MapReduce Workflows Overview¶
MapReduce workflows enable parallel processing of large datasets by distributing work items across isolated agents. This powerful execution mode allows you to process hundreds or thousands of items concurrently, making it ideal for bulk operations, data migrations, and large-scale code transformations.
What is MapReduce Mode?¶
MapReduce is an execution mode in Prodigy that follows the classic MapReduce pattern:
- Setup Phase (optional): Prepare work items and initialize the environment
- Map Phase: Process work items in parallel across isolated agents
- Reduce Phase: Aggregate results and perform final operations
Each phase executes in an isolated git worktree, ensuring your main repository remains untouched during execution. Agent results are automatically merged, and the final changes are presented for your approval before merging to your original branch.
When to Use MapReduce¶
Use MapReduce workflows when:
- Processing 10+ independent items (e.g., updating copyright headers in 500 files)
- Each item takes significant time (e.g., running linting on each module)
- Operations can be parallelized safely (no shared state dependencies)

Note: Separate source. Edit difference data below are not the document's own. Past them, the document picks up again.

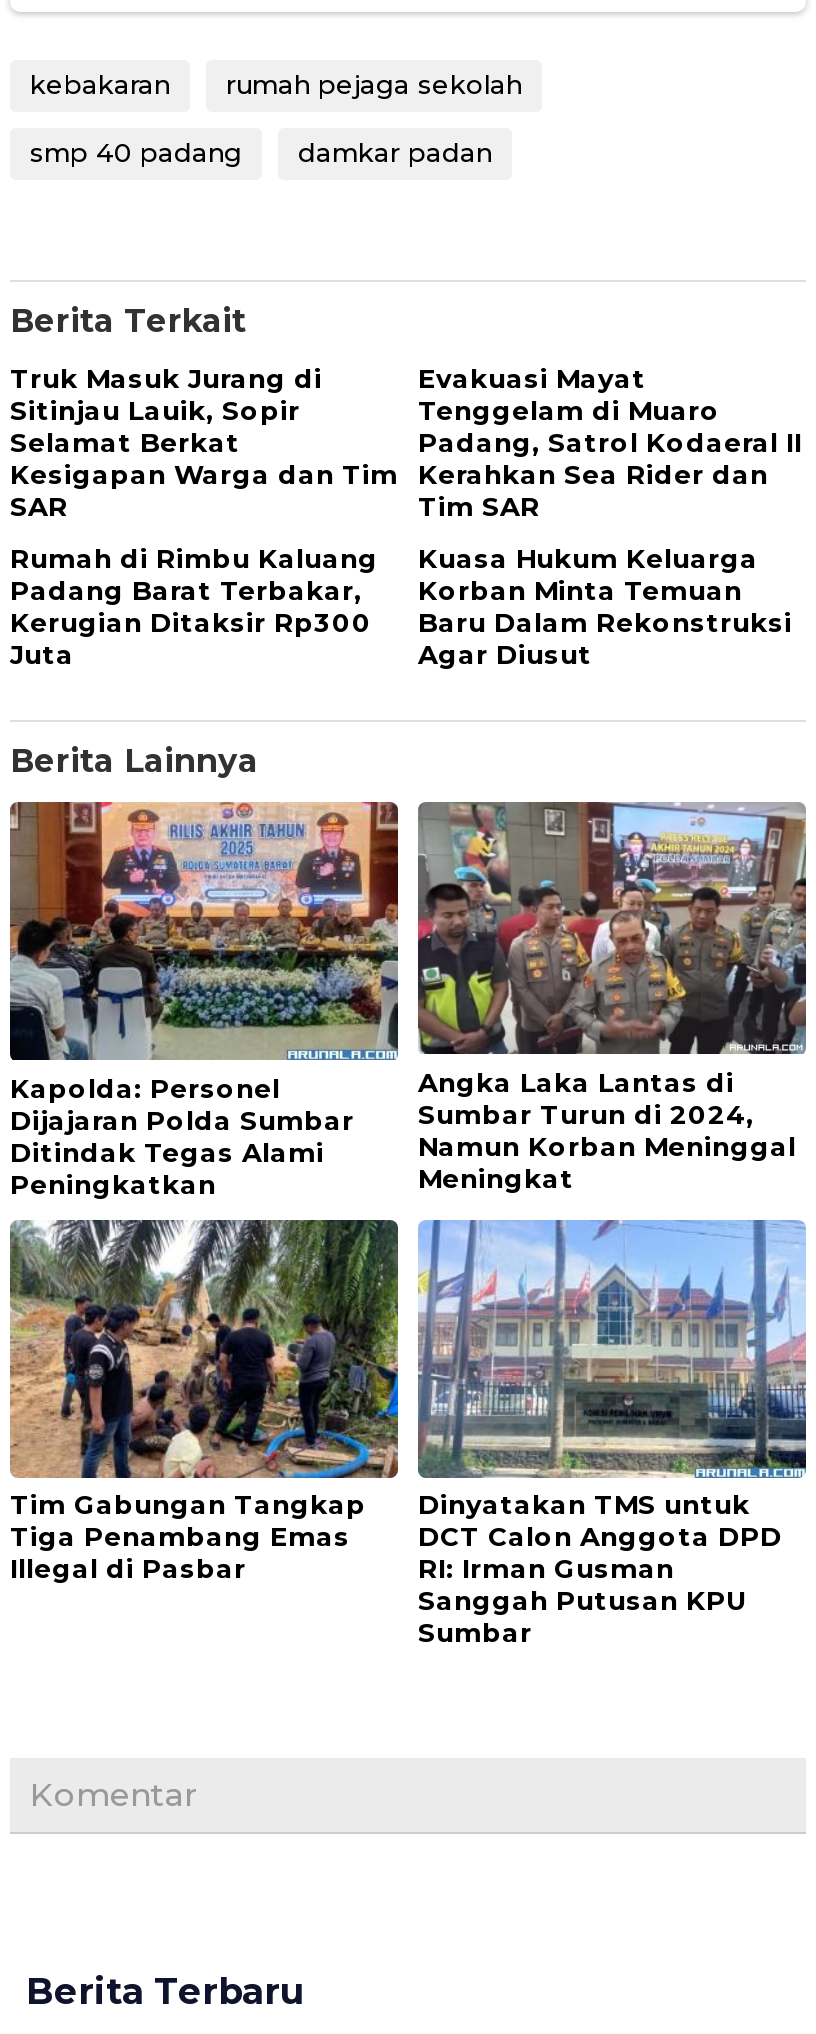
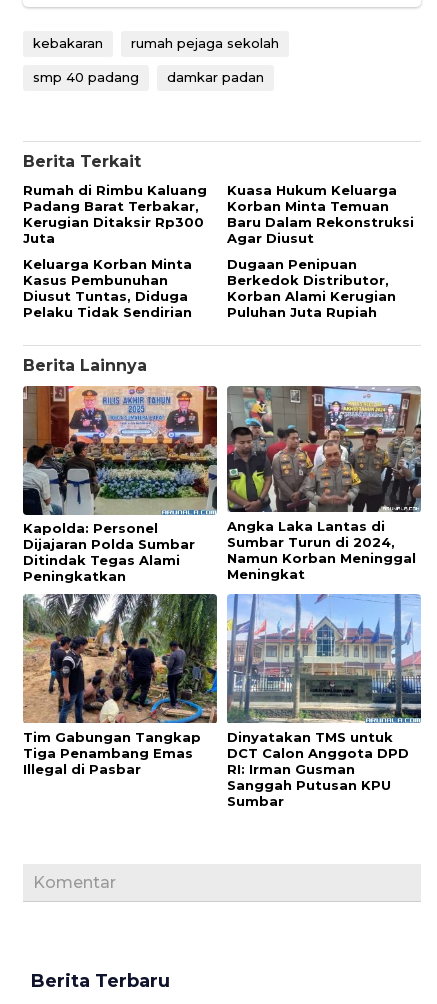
- Truk Masuk Jurang di
- Sitinjau Lauik, Sopir
- Selamat Berkat
- Kesigapan Warga dan Tim
- SAR

- Evakuasi Mayat
- Tenggelam di Muaro
- Padang, Satrol Kodaeral II
- Kerahkan Sea Rider dan
- Tim SAR

moved up: Rumah di Rimbu Kaluang | Padang Barat Terbakar, | Kerugian Ditaksir Rp300 | Juta | Kuasa Hukum Keluarga | Korban Minta Temuan | Baru Dalam Rekonstruksi | Agar Diusut

+ Keluarga Korban Minta
+ Kasus Pembunuhan
+ Diusut Tuntas, Diduga
+ Pelaku Tidak Sendirian

+ Dugaan Penipuan
+ Berkedok Distributor,
+ Korban Alami Kerugian
+ Puluhan Juta Rupiah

- You need fault isolation per item (one failure doesn't block others)
Use standard workflows for:
- Sequential operations that depend on previous results
- Single-item processing
- Workflows requiring shared mutable state
- Operations that must execute in a specific order
Performance Sweet Spot
MapReduce excels when you have 10-1000 work items that each take 10 seconds to 5 minutes to process. For smaller workloads, the overhead of parallelization may not be worthwhile.
The Three Phases¶
graph TD
Start[Workflow Start] --> Setup[Setup Phase<br/>Generate work items]

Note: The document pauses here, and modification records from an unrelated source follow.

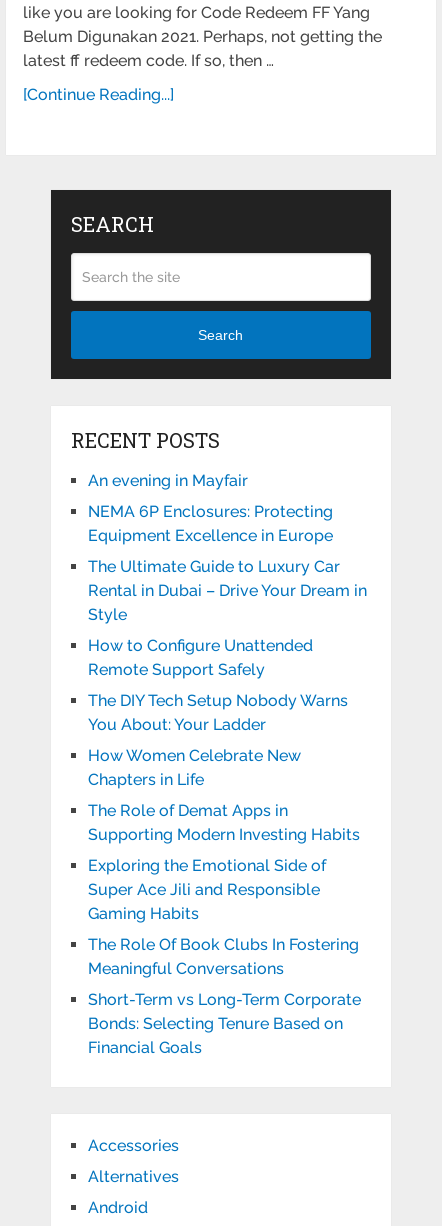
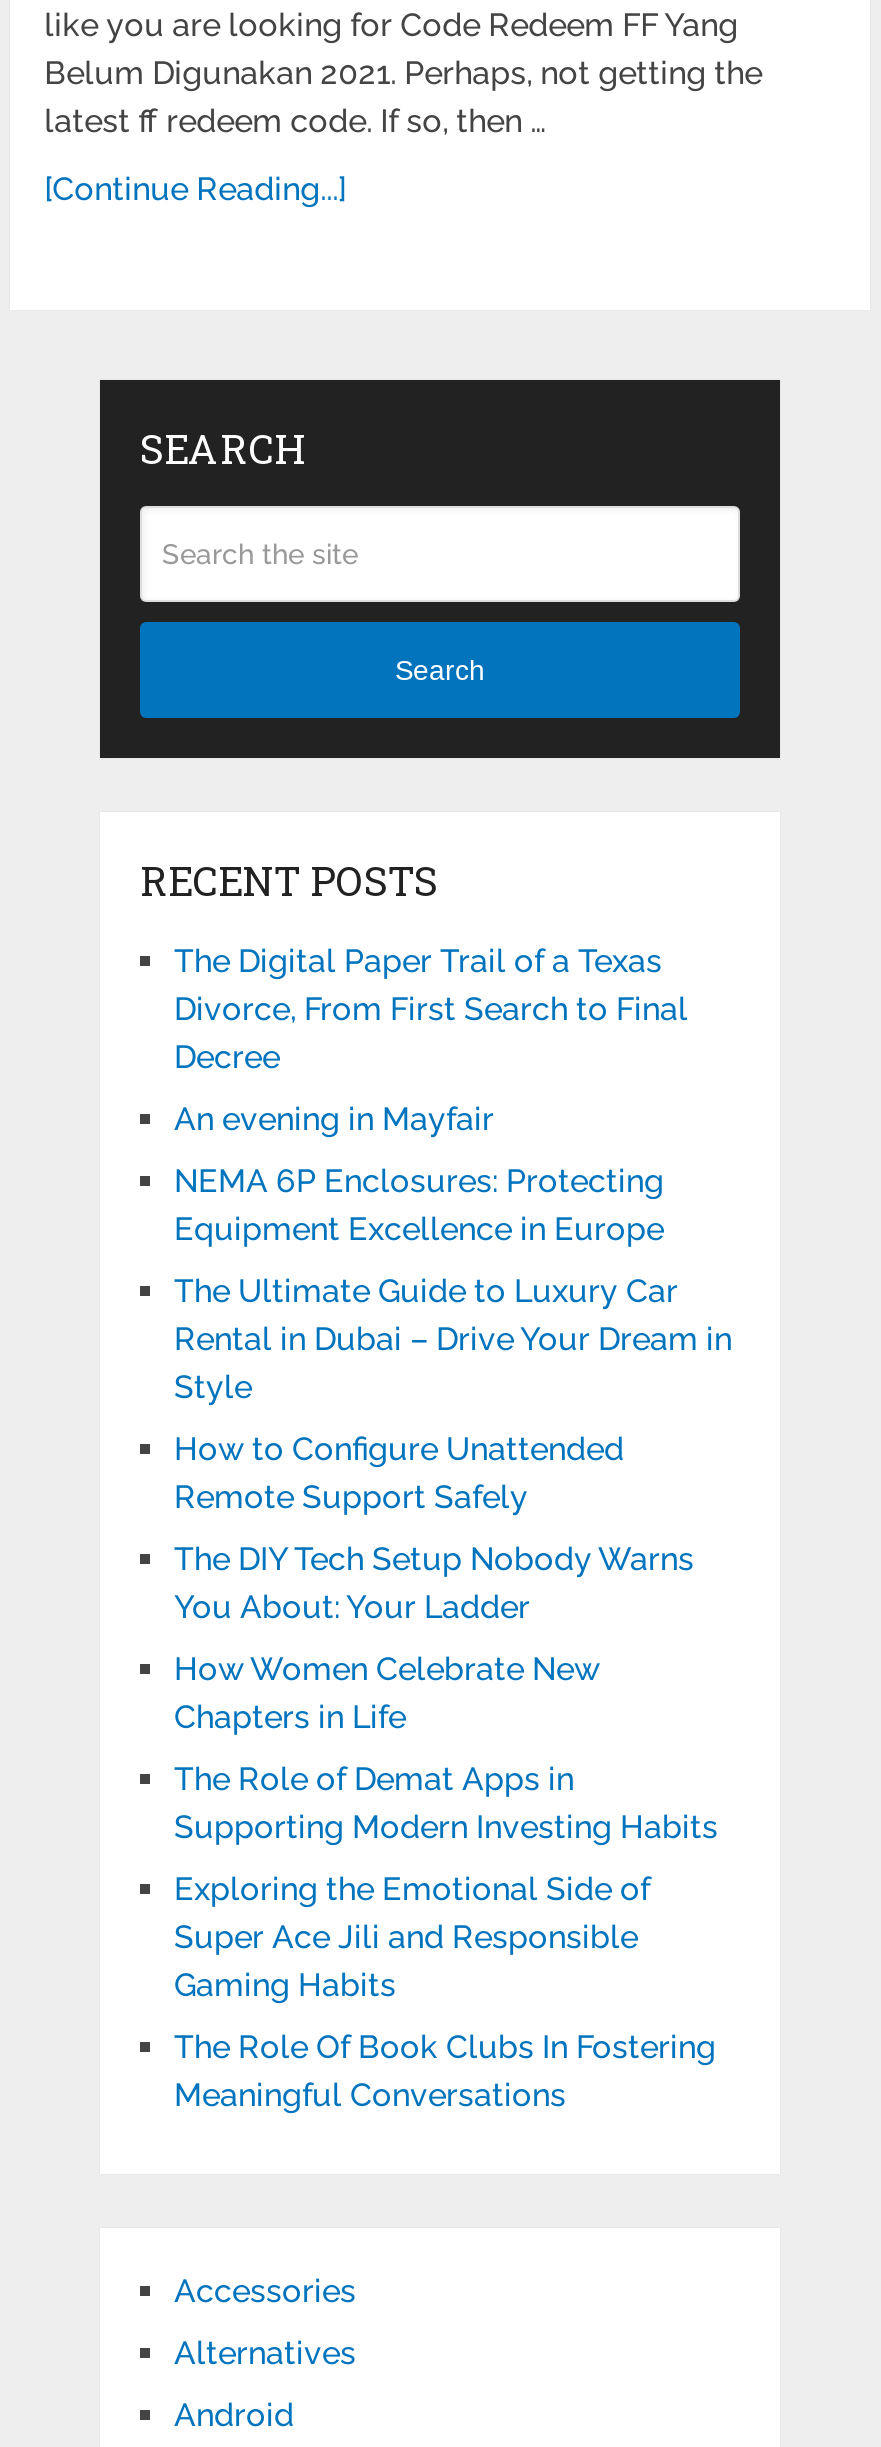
+ The Digital Paper Trail of a Texas
+ Divorce, From First Search to Final
+ Decree

moved down: An evening in Mayfair | NEMA 6P Enclosures: Protecting | Equipment Excellence in Europe | ... | The Role Of Book Clubs In Fostering | Meaningful Conversations

- Short-Term vs Long-Term Corporate
- Bonds: Selecting Tenure Based on
- Financial Goals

Setup --> Extract[Extract Items<br/>Apply filter, sort]
Extract --> Map[Map Phase<br/>Parallel Processing]
Map --> A1[Agent 1<br/>Item 0]
Map --> A2[Agent 2<br/>Item 1]
Map --> A3[Agent 3<br/>Item 2]
Map --> AN[Agent N<br/>Item N]
A1 -->|Success| Merge[Merge Results]
A2 -->|Success| Merge
A3 -->|Success| Merge
AN -->|Success| Merge
A1 -->|Failure| DLQ[Dead Letter Queue]
A2 -->|Failure| DLQ
A3 -->|Failure| DLQ
AN -->|Failure| DLQ
Merge --> Reduce[Reduce Phase<br/>Aggregate & Report]
Reduce --> Complete[Workflow Complete]
DLQ -.->|Retry| Map
style Setup fill:#e1f5ff
style Map fill:#fff3e0
style Reduce fill:#f3e5f5
style DLQ fill:#ffebee
style Complete fill:#e8f5e9
Figure: MapReduce execution flow showing the three phases, parallel agent processing, and error handling through the Dead Letter Queue.
Setup Phase¶
The optional setup phase prepares your environment and generates work items:
# Source: workflows/mapreduce-example.yml:5-6
setup:
- shell: "debtmap analyze . --output debt_items.json"
Key capabilities:
- Execute commands before parallel processing begins
- Generate JSON files containing work items
- Capture outputs for use in later phases
- Initialize databases, fetch data, or prepare resources
The setup phase runs once in the MapReduce worktree and creates a checkpoint for resume.
Map Phase¶
The map phase distributes work items to parallel agents:
# Source: workflows/mapreduce-example.yml:9-27
map:
input: debt_items.json # (1)!
json_path: "$.debt_items[*]" # (2)!
agent_template: # (3)!
- claude: "/fix-issue ${item.description} --file ${item.location.file}"
- shell: "cargo test"
on_failure: # (4)!
claude: "/debug-test ${shell.output}"
max_parallel: 10 # (5)!
filter: "severity == 'high' || severity == 'critical'" # (6)!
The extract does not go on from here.